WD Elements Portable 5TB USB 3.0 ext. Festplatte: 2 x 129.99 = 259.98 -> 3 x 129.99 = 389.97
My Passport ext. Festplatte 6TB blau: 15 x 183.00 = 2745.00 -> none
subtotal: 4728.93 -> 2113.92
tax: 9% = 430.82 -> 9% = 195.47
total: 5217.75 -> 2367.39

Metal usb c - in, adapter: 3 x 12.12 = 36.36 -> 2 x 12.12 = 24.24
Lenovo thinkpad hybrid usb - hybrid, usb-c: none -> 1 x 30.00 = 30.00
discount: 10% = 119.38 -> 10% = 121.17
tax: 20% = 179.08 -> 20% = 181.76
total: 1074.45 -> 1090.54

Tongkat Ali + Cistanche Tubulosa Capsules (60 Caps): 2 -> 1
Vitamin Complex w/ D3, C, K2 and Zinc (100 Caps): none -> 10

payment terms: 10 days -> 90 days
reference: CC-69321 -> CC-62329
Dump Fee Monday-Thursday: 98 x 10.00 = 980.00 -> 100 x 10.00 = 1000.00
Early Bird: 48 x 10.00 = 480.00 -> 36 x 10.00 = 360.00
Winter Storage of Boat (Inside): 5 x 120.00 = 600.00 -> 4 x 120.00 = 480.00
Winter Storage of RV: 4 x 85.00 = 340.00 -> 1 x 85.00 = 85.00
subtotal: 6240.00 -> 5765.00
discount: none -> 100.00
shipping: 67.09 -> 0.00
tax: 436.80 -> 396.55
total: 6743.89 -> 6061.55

→ **Task item**: Only the lines from the line with "Winter Storage of Boat" to the final line of the entries are to be returned, each exactly as written, both ends included.

→ **Finished task**:
Winter Storage of Boat (Inside): 5 x 120.00 = 600.00 -> 4 x 120.00 = 480.00
Winter Storage of RV: 4 x 85.00 = 340.00 -> 1 x 85.00 = 85.00
subtotal: 6240.00 -> 5765.00
discount: none -> 100.00
shipping: 67.09 -> 0.00
tax: 436.80 -> 396.55
total: 6743.89 -> 6061.55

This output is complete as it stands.